(Version comparison data)
□ □ □

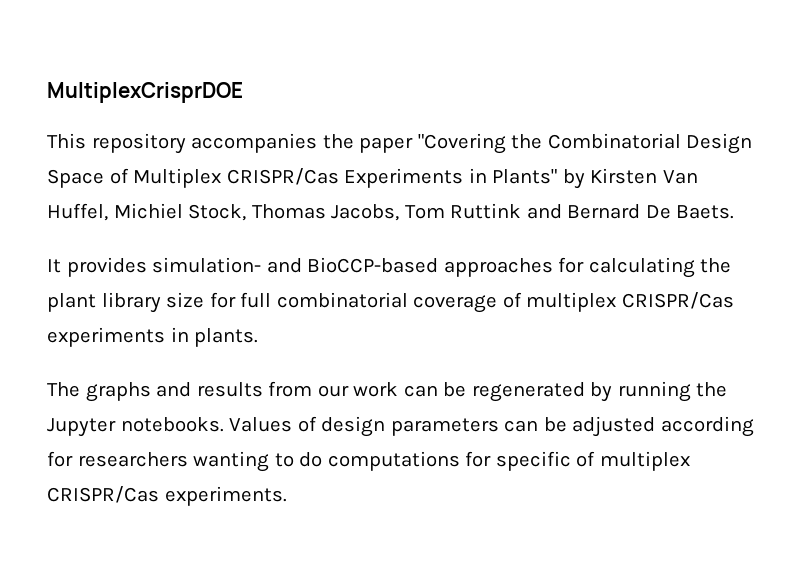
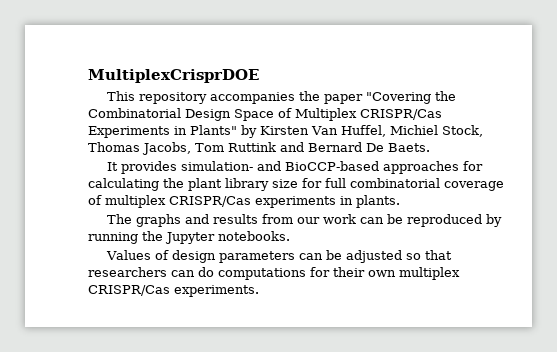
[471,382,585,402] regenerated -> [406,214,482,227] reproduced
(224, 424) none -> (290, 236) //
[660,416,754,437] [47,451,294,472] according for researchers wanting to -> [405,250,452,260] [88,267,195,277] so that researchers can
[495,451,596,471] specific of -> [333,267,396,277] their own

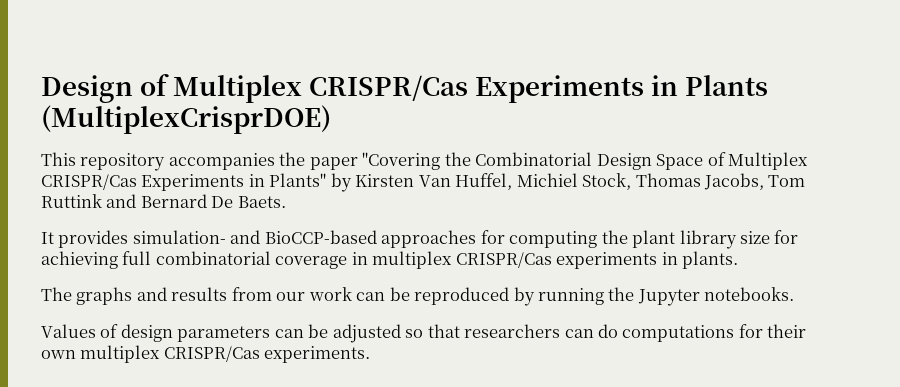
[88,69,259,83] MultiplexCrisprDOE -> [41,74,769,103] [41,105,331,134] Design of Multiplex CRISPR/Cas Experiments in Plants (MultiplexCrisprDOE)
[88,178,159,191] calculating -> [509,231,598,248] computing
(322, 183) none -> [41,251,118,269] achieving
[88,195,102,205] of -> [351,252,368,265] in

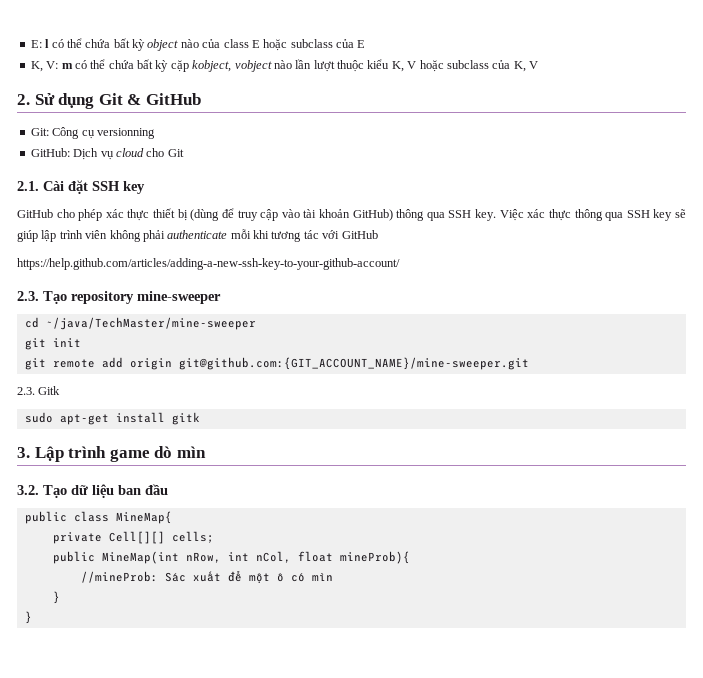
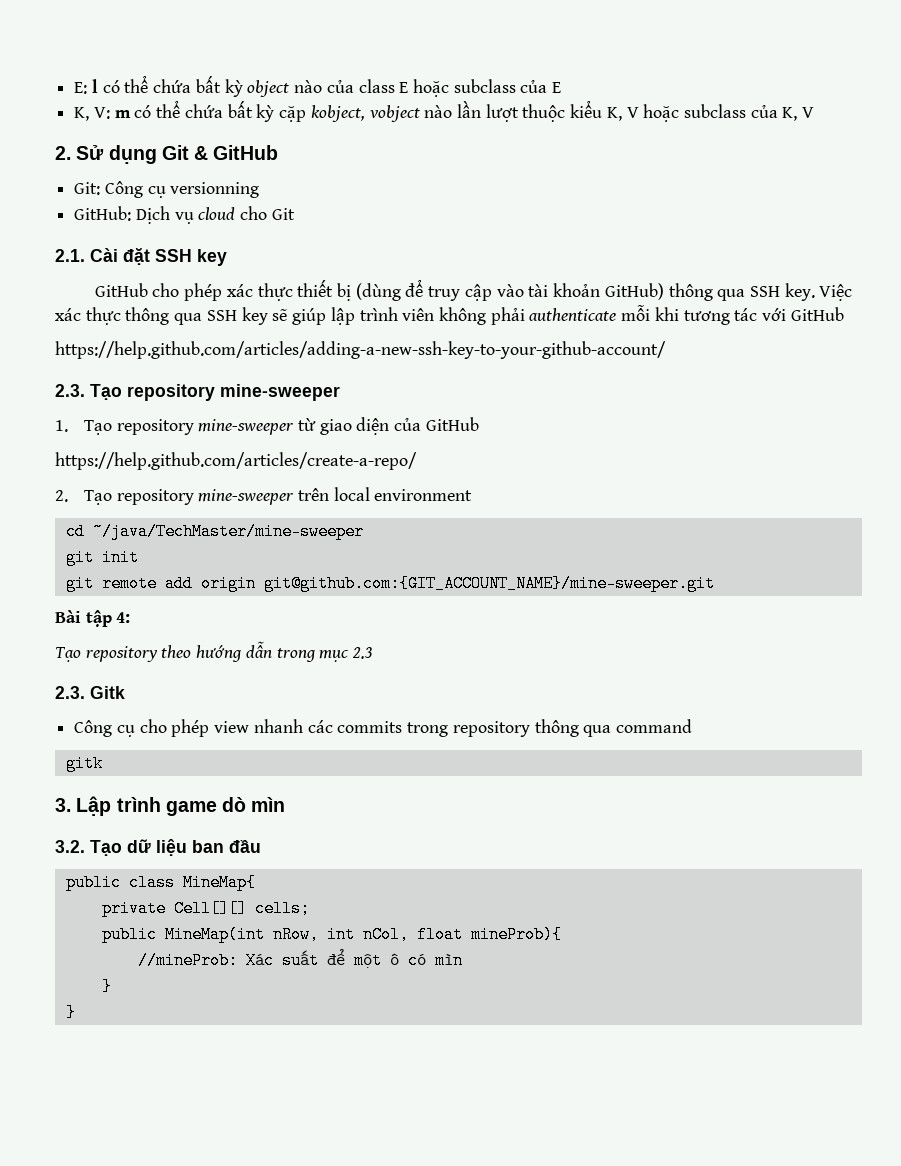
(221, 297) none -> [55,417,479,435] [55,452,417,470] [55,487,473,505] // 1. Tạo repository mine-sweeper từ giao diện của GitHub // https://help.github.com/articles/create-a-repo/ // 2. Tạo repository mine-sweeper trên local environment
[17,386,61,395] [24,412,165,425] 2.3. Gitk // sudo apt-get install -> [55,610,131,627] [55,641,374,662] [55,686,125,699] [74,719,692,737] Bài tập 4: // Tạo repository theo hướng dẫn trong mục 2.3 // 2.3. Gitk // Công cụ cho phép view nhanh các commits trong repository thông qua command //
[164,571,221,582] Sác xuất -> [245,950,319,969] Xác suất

□ □ □

• [DESCRIPTION OF THE TASK]
Reproduce nothing but the lines running from the line with "[88,195,102,205] of -> [351,252,368,265] in" through the end of the records, keeping both end lines and dropping the pictures.

• [RESULT OF THIS EXERCISE]
[88,195,102,205] of -> [351,252,368,265] in

(221, 297) none -> [55,417,479,435] [55,452,417,470] [55,487,473,505] // 1. Tạo repository mine-sweeper từ giao diện của GitHub // https://help.github.com/articles/create-a-repo/ // 2. Tạo repository mine-sweeper trên local environment
[17,386,61,395] [24,412,165,425] 2.3. Gitk // sudo apt-get install -> [55,610,131,627] [55,641,374,662] [55,686,125,699] [74,719,692,737] Bài tập 4: // Tạo repository theo hướng dẫn trong mục 2.3 // 2.3. Gitk // Công cụ cho phép view nhanh các commits trong repository thông qua command //
[164,571,221,582] Sác xuất -> [245,950,319,969] Xác suất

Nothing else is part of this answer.